Long time North Country resident and retired educator, Ralph Aldrich, passed peacefully at the Pines Care Facility in Lyndonville after bidding a peaceful and loving goodbye to Martha-Jane, his wife of 54 years. Ralph had suffered from Parkinson’s Disease for the last eight years. A well-known singing tenor in the region, Ralph spent part of his last day listening to recordings of the lovely Requiems of Faure and Durufle’s works in which he soloed many times. Ralph was a cherished member of the North Country Chorus, and his contributions to them touched six decades.

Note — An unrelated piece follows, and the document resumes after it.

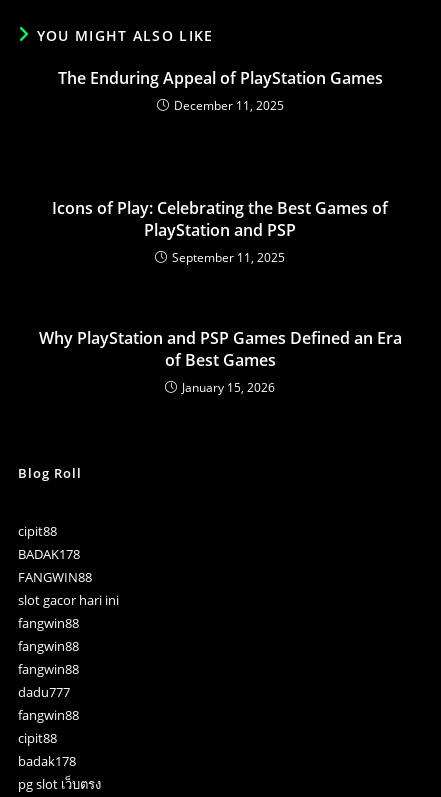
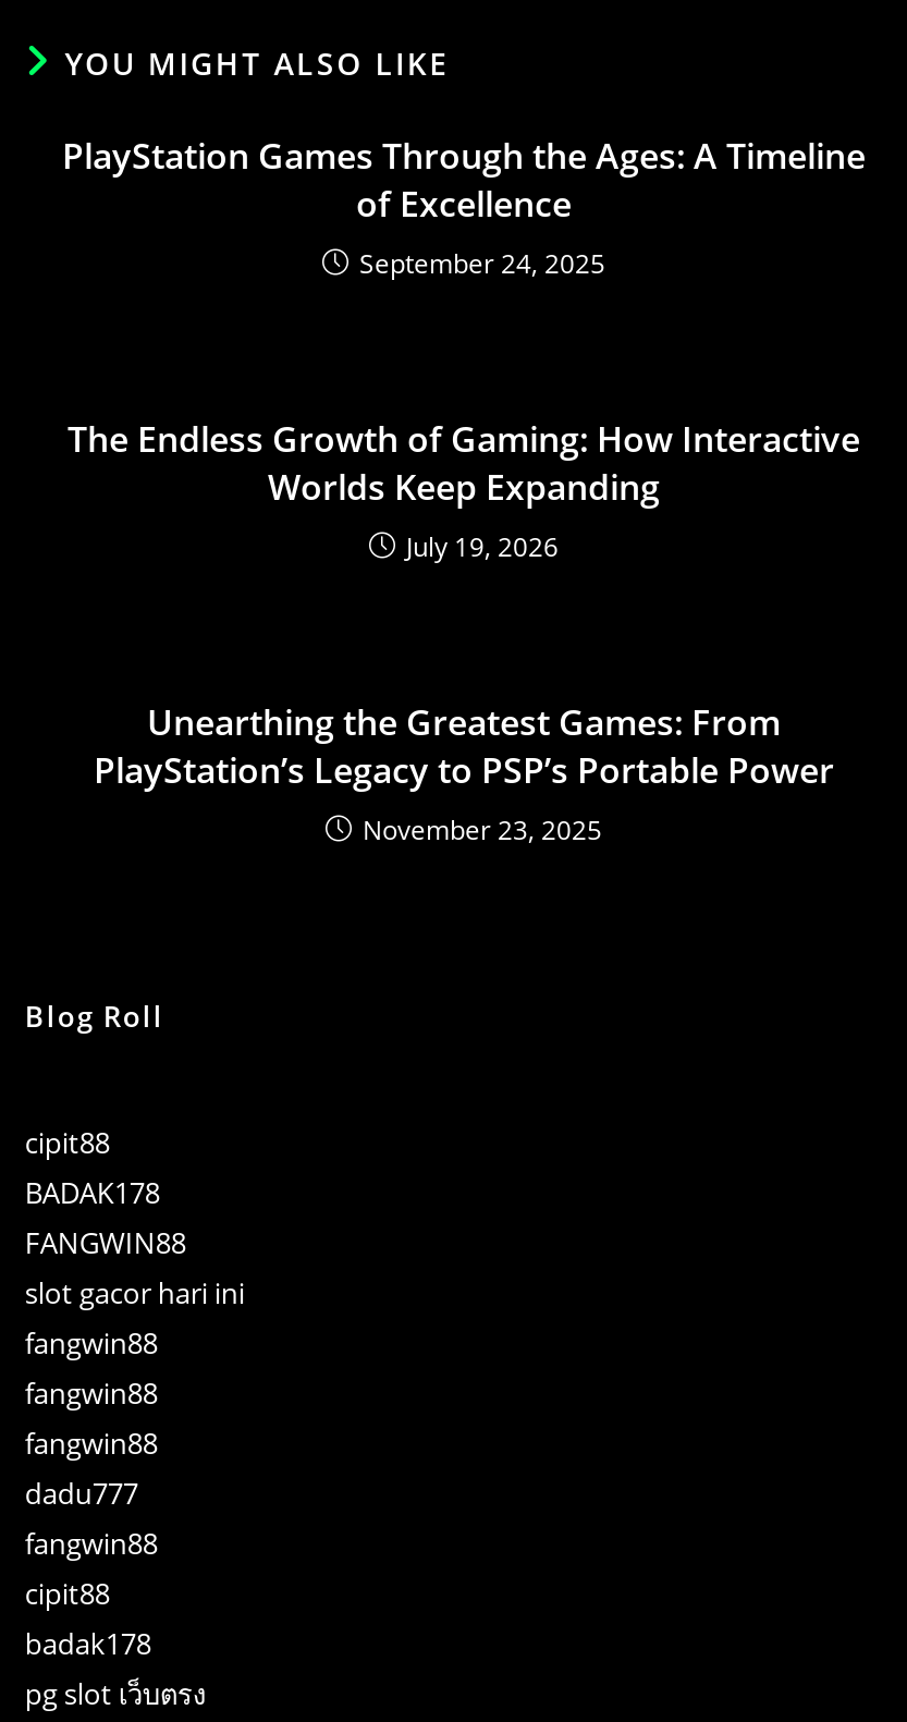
[58,67,382,114] The Enduring Appeal of PlayStation Games | December 11, 2025 -> [62,131,866,282] PlayStation Games Through the Ages: A Timeline | of Excellence | September 24, 2025
[52,197,388,266] Icons of Play: Celebrating the Best Games of | PlayStation and PSP | September 11, 2025 -> [68,415,860,565] The Endless Growth of Gaming: How Interactive | Worlds Keep Expanding | July 19, 2026
[38,327,402,396] Why PlayStation and PSP Games Defined an Era | of Best Games | January 15, 2026 -> [94,698,834,848] Unearthing the Greatest Games: From | PlayStation’s Legacy to PSP’s Portable Power | November 23, 2025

Ralph was born in Lancaster, NH on September 21, 1935 the son of E. Neil and Shirley (Morse) Aldrich and attended school in Dalton and Whitefield. He held degrees from Plymouth Teachers College and Boston University, where he was a doctoral candidate, and held an M.F.A. from Bread Loaf School of English at Middlebury College. He had served with the US Air Force. After his retirement, he worked for the Grafton County Guardianship Program and received an award from the Grafton County Courthouse for advocacy in coordinating for the elderly.
Ralph will be remembered fondly by members of the North Country Chamber Players, for whom he served as a board member, and by the Chorus of Westerly, RI, whose summer chorale symposium at Camp Ogontz Ralph attended for twenty summers. Ralph and Martha-Jane loved to travel and took numerous tours with Elder Hostel and the Nashua Chorale Society among other groups and took many tours with his beloved North Country Chorus. It was on one of those tours, at a church in Dublin, Ireland, that he shared his rendition of the solo work in Durufle’s Requiem.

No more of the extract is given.